Love Sick
I met my husband, a surgeon, in the last year of his final residency, and for the next fifteen years watched him train residents of his own. I have never, until Love Sick, read a romance that captures that world with such accuracy. As anyone who’s gone through it—or lived with someone who has—knows, residency isn’t just hard; it’s a ritual of endurance, a brutal process that shapes doctors to withstand the worst and still show up. You have to be almost superhuman, able to heal on a dime, and composed under pressure that would flatten most of us. It’s a world of bullying attendings, harassing administrators, irritated hospitalists, and constant crises. (For better and worse, the system mostly works.) Duncan writes it exactly as it is. This, peeps, is contemporary romance world-building at its very best.
Dr. Grace Rose, newly minted (and brilliant) OB-GYN resident, walks into this pressure cooker and discovers, to her horror, she’s already been Prynned. Before she’s even unpacked, a rumor spreads that she slept her way into the program. This story is invisible and everywhere. What begins as one malicious lie (its origin, revealed near the end, is both dismaying and believable) metastasizes into legend: Grace is a seductress, an opportunist, and, endlessly, a slut. Depressingly, this gossip isn’t confined to those in her program. The medical center’s nurses, techs, and staff pick gleefully at her reputation like it’s communal property. Duncan nails the poisonous complicity of a culture that claims to hate misogyny while feeding on it. Love Sick isn’t just about sexism in medicine; it’s about our endless appetite for tearing down successful, competent women. The professional damage is tremendous and the personal cost—to Grace’s sense of self, to her ability to trust anyone—is devastating.
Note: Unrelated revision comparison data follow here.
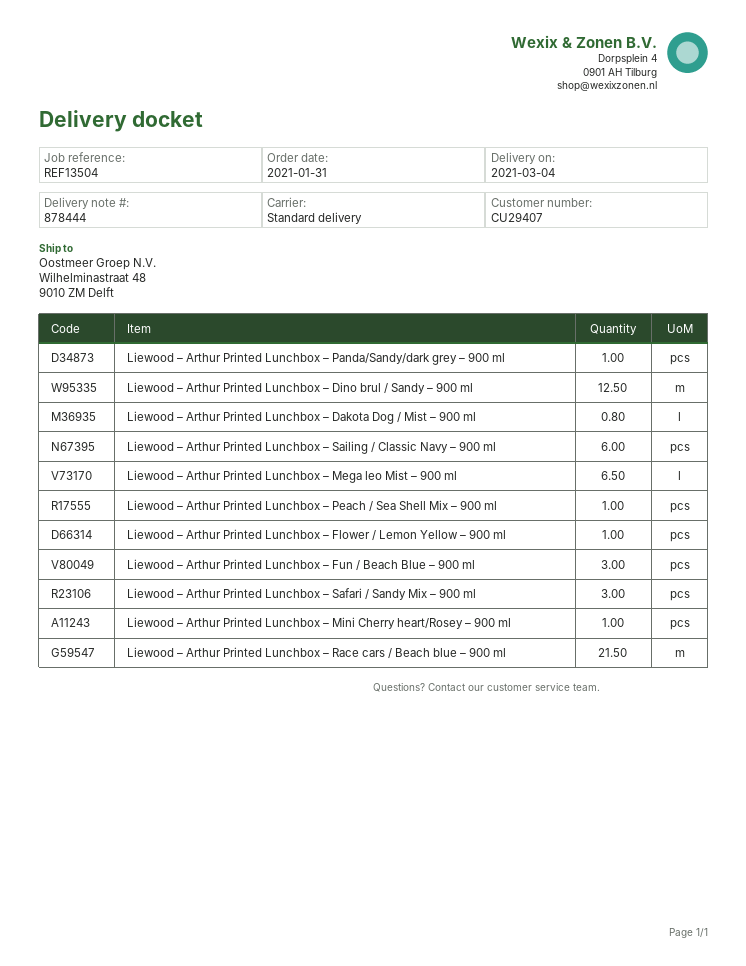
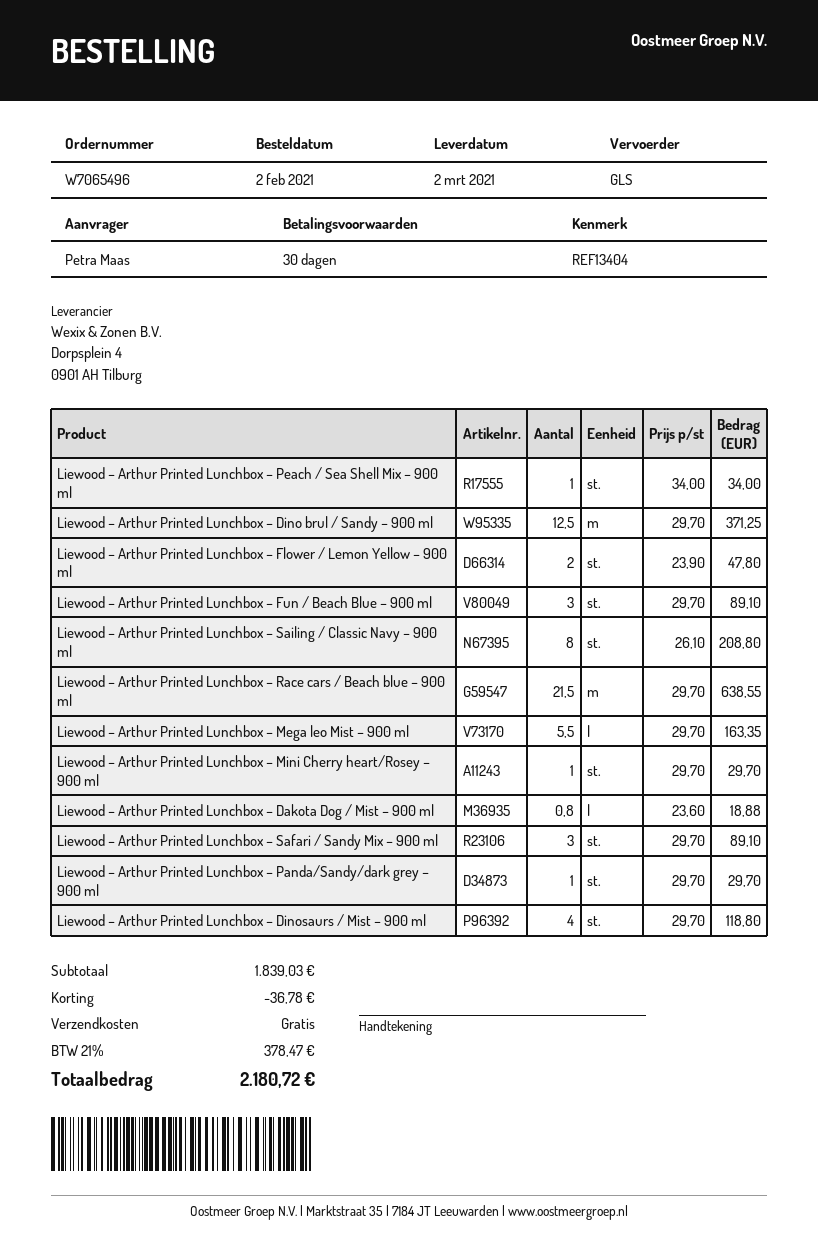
order date: 2021-01-31 -> 2021-02-02
delivery date: 2021-03-04 -> 2021-03-02
reference: REF13504 -> REF13404
shipping method: standard -> GLS
Liewood – Arthur Printed Lunchbox – Sailing / Classic Navy – 900 ml: 6 -> 8
Liewood – Arthur Printed Lunchbox – Mega leo Mist – 900 ml: 6.5 -> 5.5
Liewood – Arthur Printed Lunchbox – Flower / Lemon Yellow – 900 ml: 1 -> 2
Liewood – Arthur Printed Lunchbox – Dinosaurs / Mist – 900 ml: none -> 4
Against that backdrop, Julian Santini—one of her co-residents and, at first, one of the “BrOB-GYNs”—could have been just another dick in scrubs. Instead, he becomes, for both Grace and the reader, a gift. (Julian faces his own prejudices–he’s a DO, a kind of physician many MDs consider lesser, and he struggles with AD/HD.) He’s steady, self-aware, very witty, and, of course, incredibly hot. Their relationship builds slowly and believably, through snark, exhaustion, and palpable chemistry.
The others in Grace and Julian’s residency year—Alesha, Raven, and the fabulous Kai—give the story warmth, humor, and a surplus of charm. Duncan captures the way friendship becomes survival in residency, how humor and booze bond those under stress. Their regular get-togethers, affectionately called Group Therapy, are fueled by a dangerous amount of a drink they call Unicorn Blood (I would love the recipe—that stuff sounds magical). Those scenes, full of Harry Potter jokes and supportive snark, are among the novel’s best.
The novel spans the four years of Grace’s residency—the reader feels the grind, the learning curve, the way getting through the days and nights is often just another test to survive. The romance mirrors that timeline. But, unlike the residency work which moves at a believable and interesting pace, the slow burn relationship between Julian and Grace take too long to flame. Then, horribly, just when their hard-won happiness finally arrives, Grace blows it up. Her reaction is overwrought and wildly unfair to Julian. For them it’s tragic; for the reader, it’s maddening.
Still, Love Sick is an impressive debut: smart, funny, and unflinchingly real about the toll our medical training exacts on its practitioners. The friendships are luminous, the hospital politics razor-sharp, and the love story, for much of the book, is a good one. Duncan is an excellent writer who nails both empathy and anger. Her jokes land and her insights resonate.
My diagnosis: Love Sick, though not quite a DIK–it’s marred by its weak third act and too-pat epilogue–is a worthy, vivid, and often delightful romance. I look forward to whatever Dr. Duncan—she is indeed a Board-Certified OB/GYN—writes next.